> Task directions
Exactly transcribe the span of lines from the one containing "html: <div> <span>程序员API</span>" through the final line of the entries, inclusive, and nothing outside it. Exclude the pictures.

[Stored data]

--- START ---

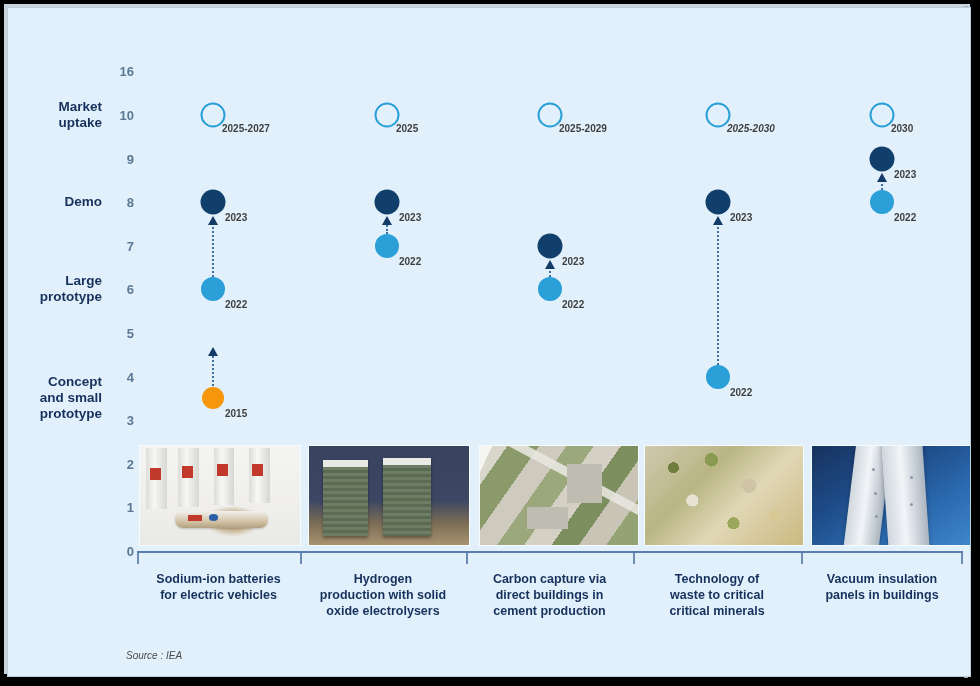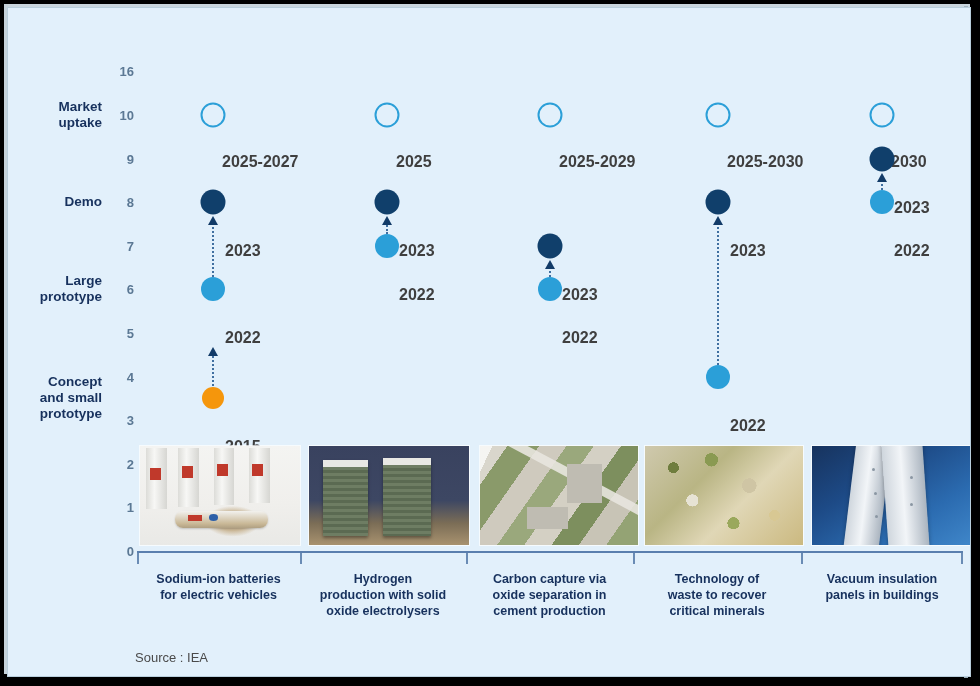"2025-2027" .mlabel { font-size: 16px -> 10px; margin-top: 34px -> none }
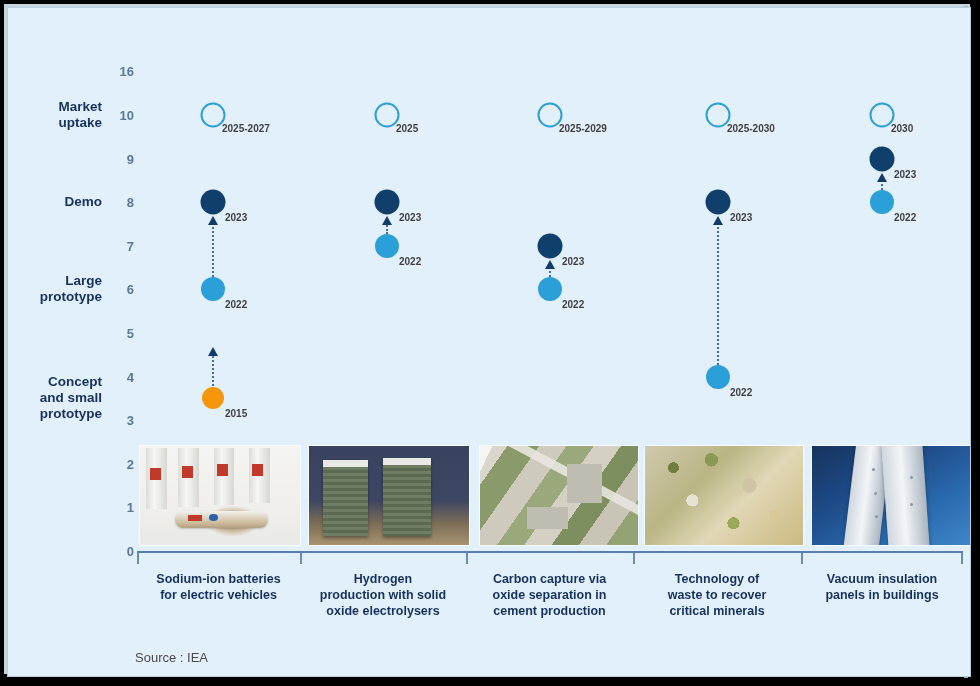"2025-2030" div.mlabel { font-style: none -> italic }
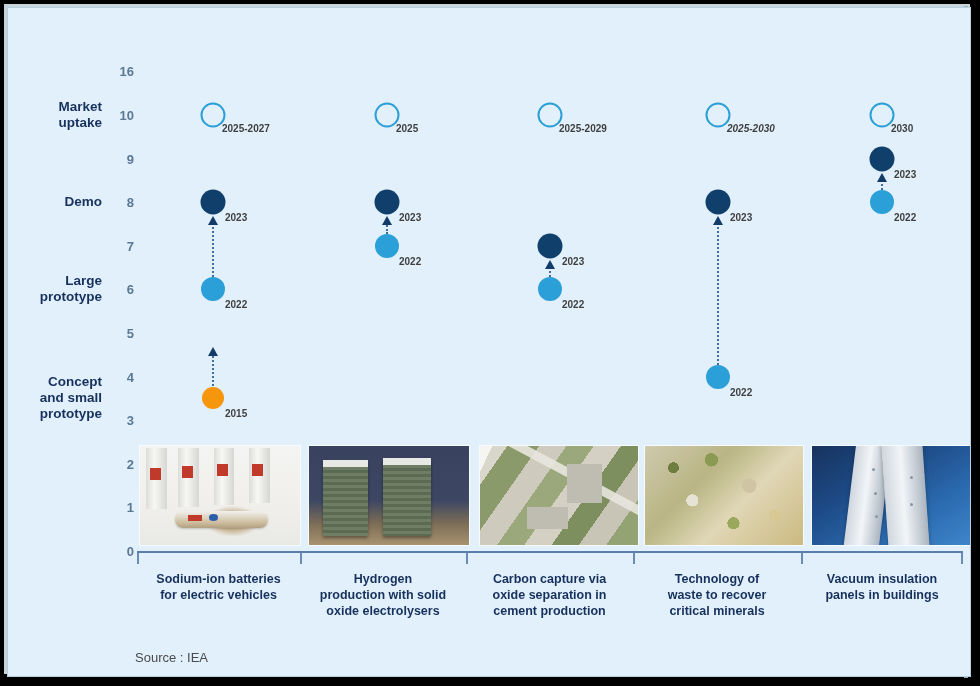"oxide separation in" div { text: oxide separation -> direct buildings }
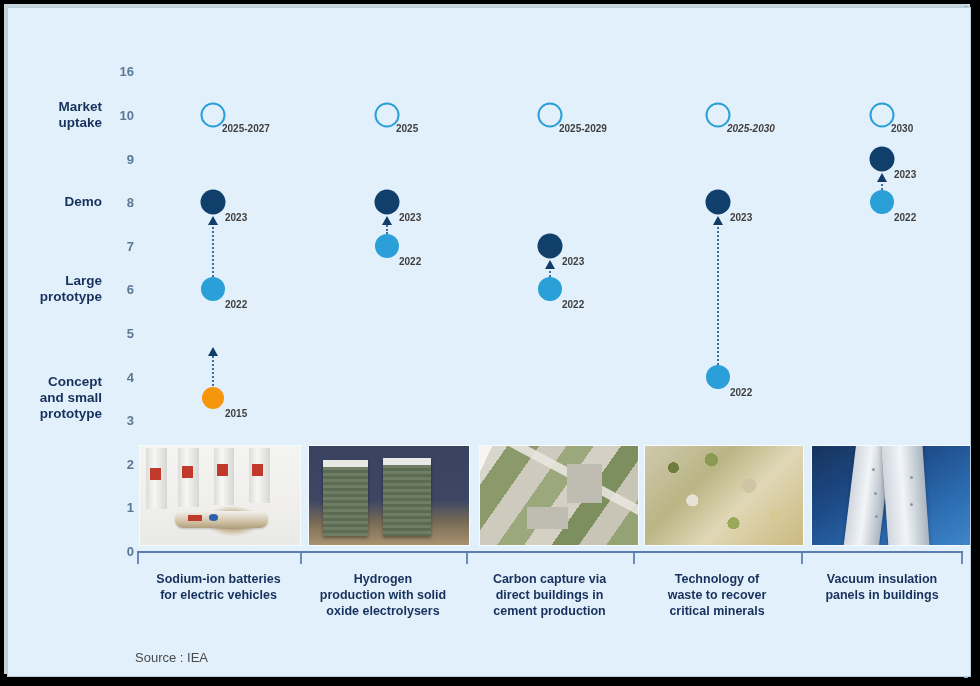"waste to recover" div { text: recover -> critical }
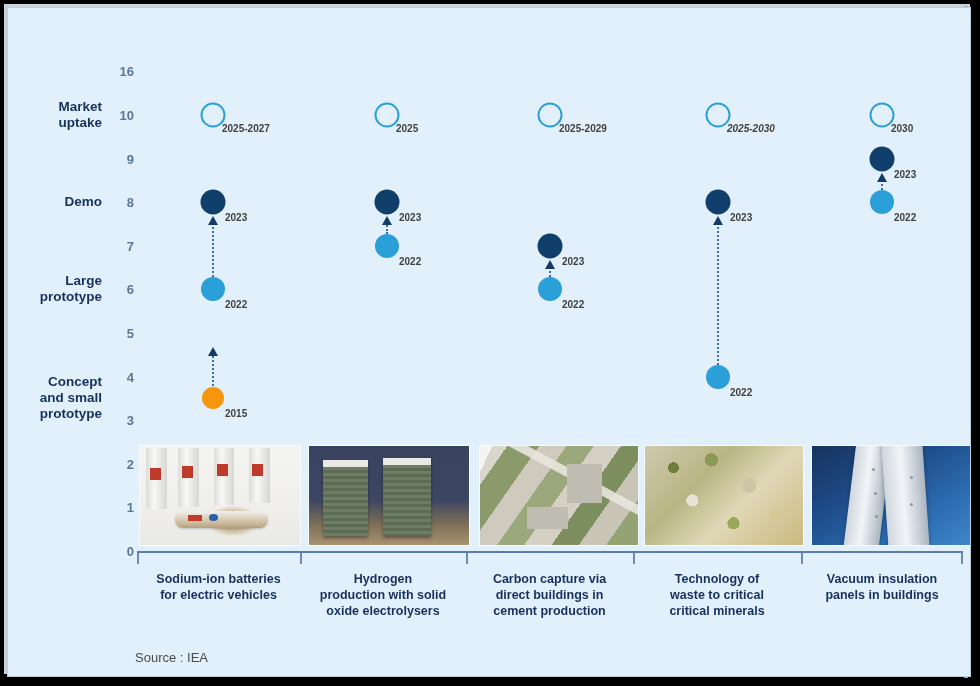"Source : IEA" #source { font-size: 13px -> 10px; font-style: none -> italic; margin-left: 9px -> none }
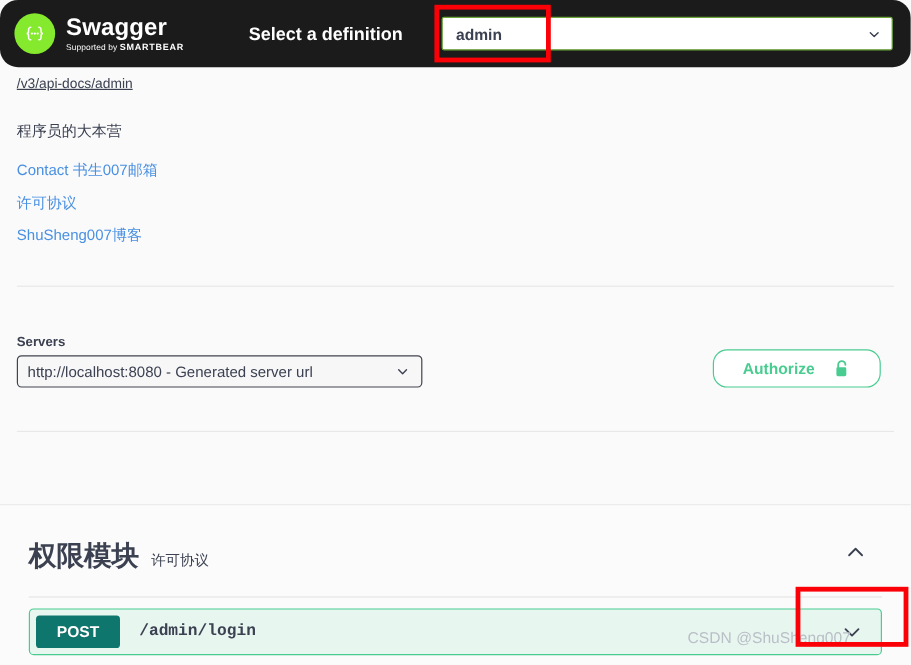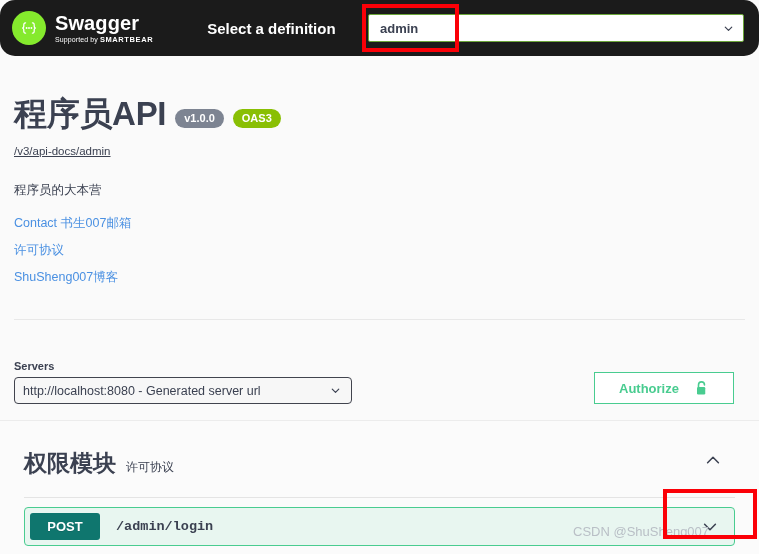"程序员API" div.title-row { html: <div> <span>程序员API</span> <span>v1.0.0</span> <span>OAS3</span> </div> -> none }
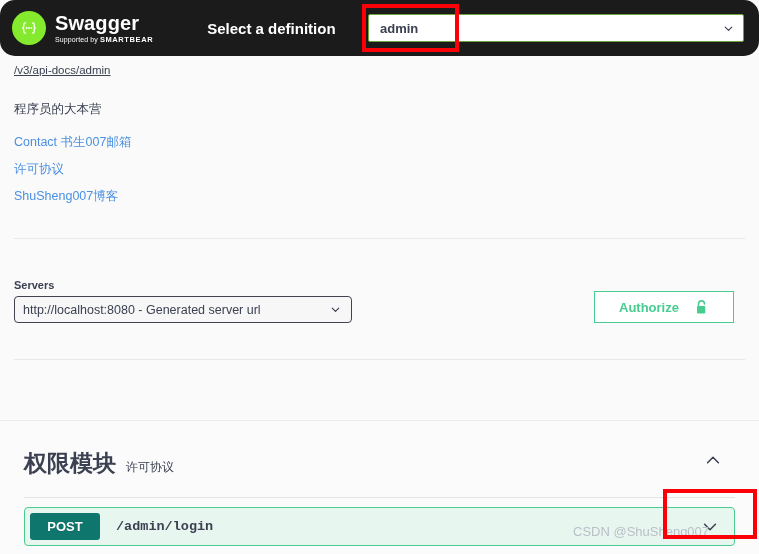"Authorize" .auth-btn { border-radius: 0 -> 12px }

--- END ---

> Completed task
"程序员API" div.title-row { html: <div> <span>程序员API</span> <span>v1.0.0</span> <span>OAS3</span> </div> -> none }
"Authorize" .auth-btn { border-radius: 0 -> 12px }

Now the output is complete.